An asset bubble adds to deflation risk
18 September 2002

In the midst of a prolonged global economic slowdown and stock market downturn, there is growing recognition around the world that the main threat to future prosperity is deflation. However, some of the suggestions on how to deal with the impending deflation fail to recognise the threat posed by an asset bubble.

In June, the Federal Reserve published a discussion paper, "Preventing Deflation: Lessons from Japan's Experience in the 1990s", which clearly stated that the Federal Reserve would prefer to set interest rates too low and risk inflation than set rates too high and risk emulating Japan's "lost decade" of economic stagnation.

Picking up on the Federal Reserve's stance in that paper in a BusinessWeek Online article on 15 September, Christopher Farrell wrote: "Recent criticisms of Fed Chairman Alan Greenspan for supposedly missing the dangers of the late 1990s bubble are misplaced, however. The fundamental monetary-policy issue of the coming decade isn't about when and how to prick an asset bubble. No, the troubling problem for the Fed will be developing adequate tools to prevent incipient deflation."
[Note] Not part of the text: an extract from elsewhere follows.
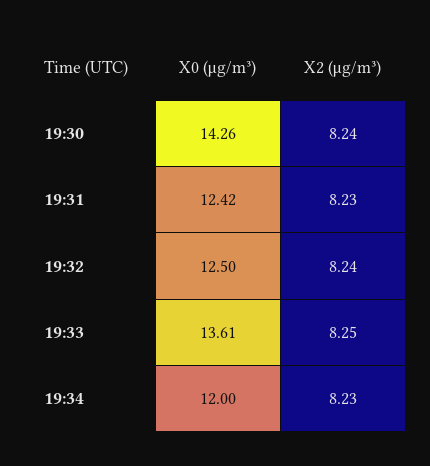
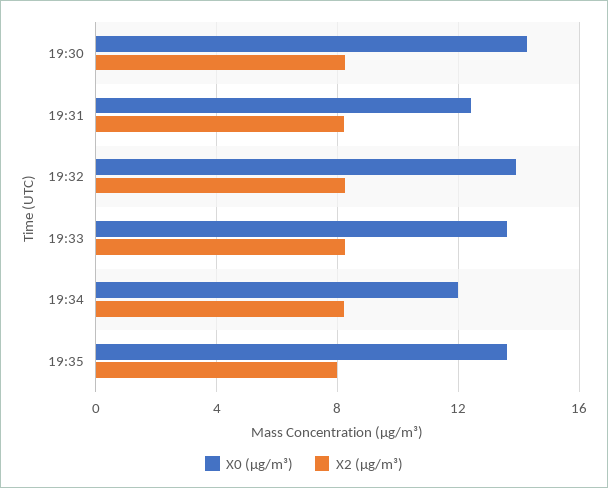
X0 (μg/m³), 19:32: 12.5 -> 14
X0 (μg/m³), 19:35: none -> 13.5
X2 (μg/m³), 19:35: none -> 8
What Farrell fails to see is that the way to prevent incipient deflation is precisely to prick the asset bubble. My previous article showed that Greenspan should have recognised the bubble earlier and could have done something about it. The question now is: Should he have done something about it? In my opinion, the answer to that question is yes. If Greenspan had deflated the stock market bubble a few years earlier, the deflation threat now would be considerably smaller.

One has to recognise the fact that price levels in the US were too high. While inflation had been low in the US in the 1990s, it still left US prices higher than in other countries, especially with the increasing impact of cheap China-made goods on the world market. That made US manufacturers uncompetitive and hence, created a persistent current account deficit. Once price levels became excessive, the Federal Reserve's efforts to avoid deflation and maintain those prices by easing monetary policy ended up feeding an asset bubble.

Andy Xie of Morgan Stanley had written on 29 October 2001 in the Global Economic Forum: "We note that the Fed made the mistake by sticking to price stability in the 1990s. They should have allowed prices to decline. Japan made the same mistake in 1980s, when the currency realignment created deflationary pressure in Japan."

An earlier deflation of the bubble would have required smaller adjustments in the economy, making any resultant downturn less painful. For one thing -- bearing in mind the extreme overvaluation of stock prices on Nasdaq -- over-capacity in the high tech sector, particularly in telecommunication, would not have been so pronounced and debt so debilitating. As it is, that over-capacity and debt will be a drag on the world economy for a long time to come.

Ultimately, it is useless -- and very probably counter-productive -- to try to keep deflation at bay by creating an asset bubble. While it is only fair to recognise that Greenspan was trying to balance the forces of deflation and asset inflation, the fact is that he allowed an asset bubble to form during his watch -- even if inadvertently -- and probably aggravated the risks from deflation. Therefore, criticism of him can hardly be considered misplaced.